Records from a dataset
________

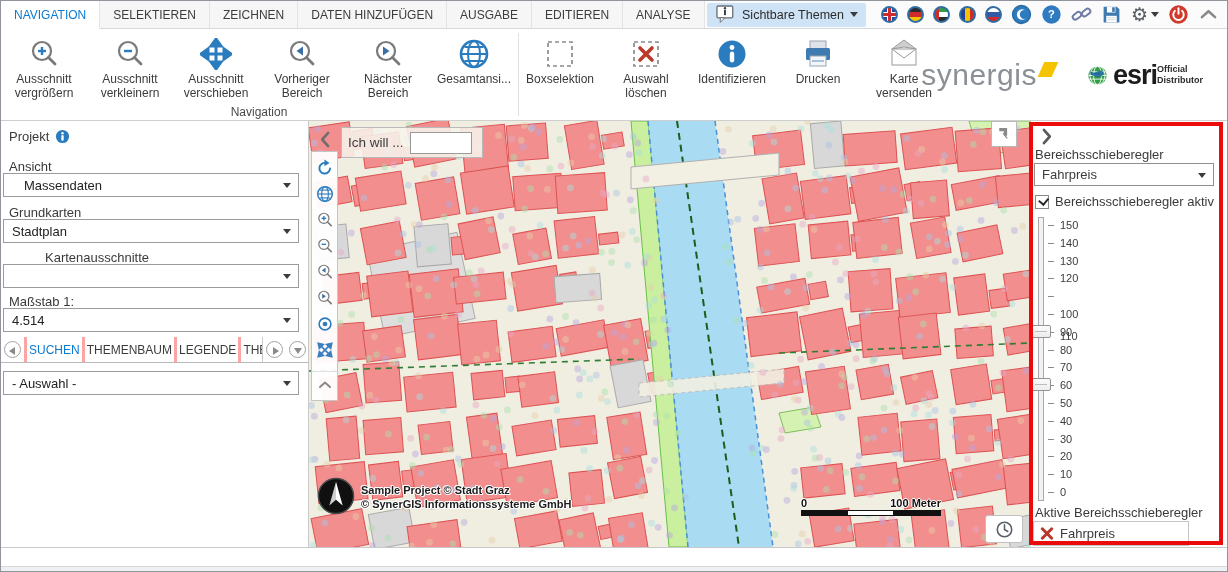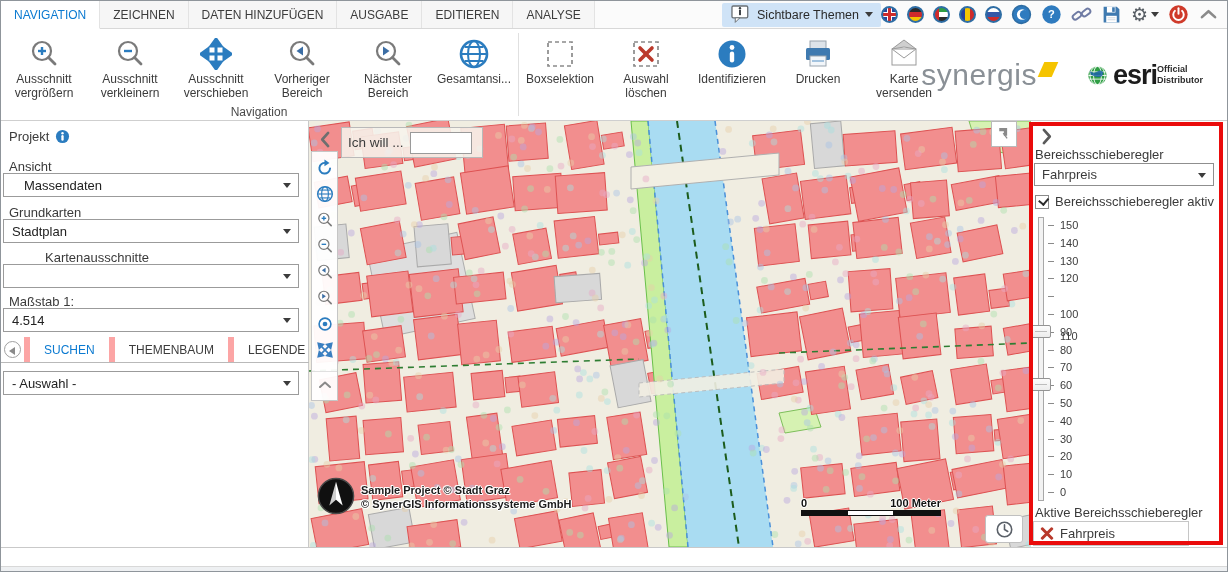--- a/index.html
+++ b/index.html
@@ -136,6 +136,7 @@
   <div id="menubar">
     <div id="menu-tabs" style="display: flex;">
         <div class="menu-tab active">NAVIGATION</div>
+        <div class="menu-tab">SELEKTIEREN</div>
         <div class="menu-tab">ZEICHNEN</div>
         <div class="menu-tab">DATEN HINZUFÜGEN</div>
         <div class="menu-tab">AUSGABE</div>

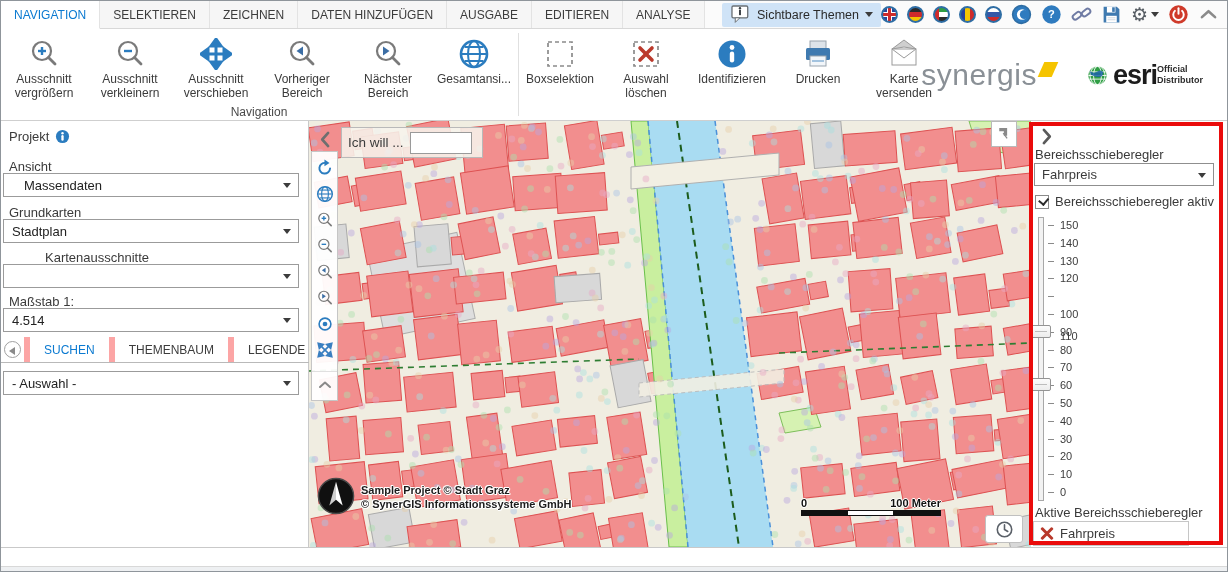--- a/index.html
+++ b/index.html
@@ -15,7 +15,7 @@
   .menu-tab { display:flex; align-items:center; padding:0 13px; font-size:12px; color:#3c3c3c;
               border-right:1px solid #e3e3e3; cursor:default; background:#f6f6f6; }
   .menu-tab.active { background:#fff; color:#0b7ad1; border-bottom:1px solid #fff; margin-bottom:-1px; }
-  #menubar-right { margin-left:auto; display:flex; align-items:center; gap:0; padding-right:8px; }
+  #menubar-right { margin-left:auto; display:flex; align-items:center; gap:15px; padding-right:8px; }
   #visible-themes { display:flex; align-items:center; gap:6px; background:#cfe3f7; height:24px;
                     padding:0 8px; border-radius:2px; font-size:12.5px; color:#2b2b2b; }
   .dd-caret { width:0; height:0; border-left:4px solid transparent; border-right:4px solid transparent;

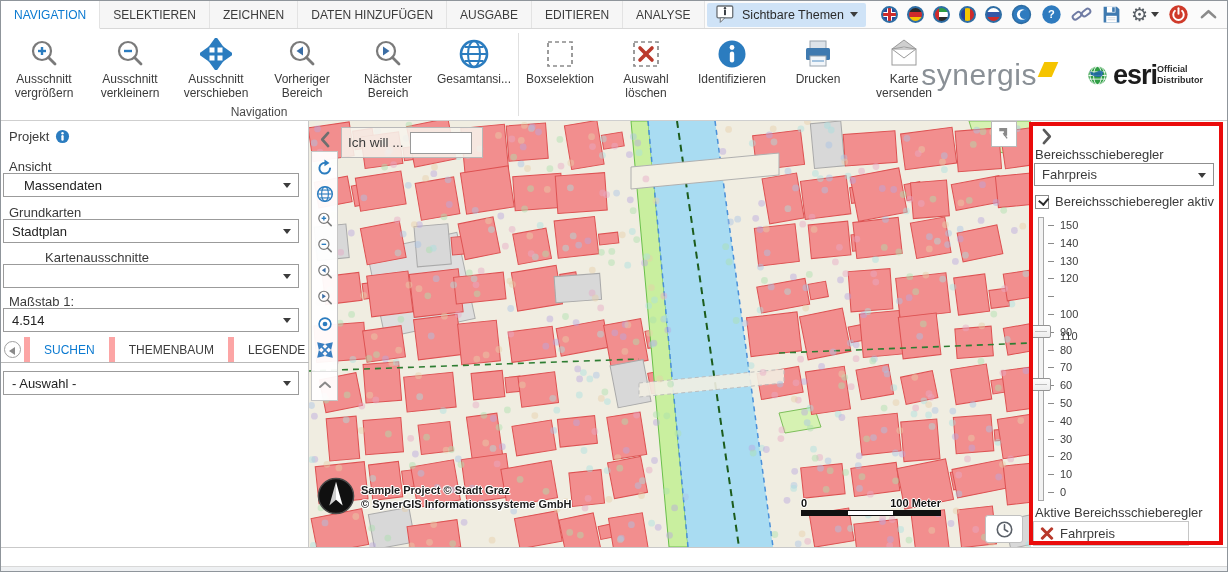--- a/index.html
+++ b/index.html
@@ -69,7 +69,7 @@
   .circ-left::after  { border-width:4px 6px 4px 0; border-color:transparent #8a8a8a transparent transparent; left:4px;}
   .circ-right::after { border-width:4px 0 4px 6px; border-color:transparent transparent transparent #8a8a8a; left:6px;}
   .circ-down::after  { border-width:6px 4px 0 4px; border-color:#8a8a8a transparent transparent transparent; top:6px; left:4px;}
-  .sb-tab { display:flex; align-items:center; padding:0 14px; border-left:6px solid #fca5a5; color:#3c3c3c; white-space:nowrap; }
+  .sb-tab { display:flex; align-items:center; padding:0 2px; border-left:3px solid #fca5a5; color:#3c3c3c; white-space:nowrap; }
   .sb-tab.active { color:#0b7ad1; }
   .sb-tab.cut { max-width:34px; overflow:hidden; border-right:1px solid #c9c9c9; }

________

THE PROBLEM: Above are the records. Print exactly, and only, the lines from the line with "border-width:4px 0 4px" to the line with "border-width:6px 4px 0", both inclusive.

SOLUTION TO THIS PROBLEM:
   .circ-right::after { border-width:4px 0 4px 6px; border-color:transparent transparent transparent #8a8a8a; left:6px;}
   .circ-down::after  { border-width:6px 4px 0 4px; border-color:#8a8a8a transparent transparent transparent; top:6px; left:4px;}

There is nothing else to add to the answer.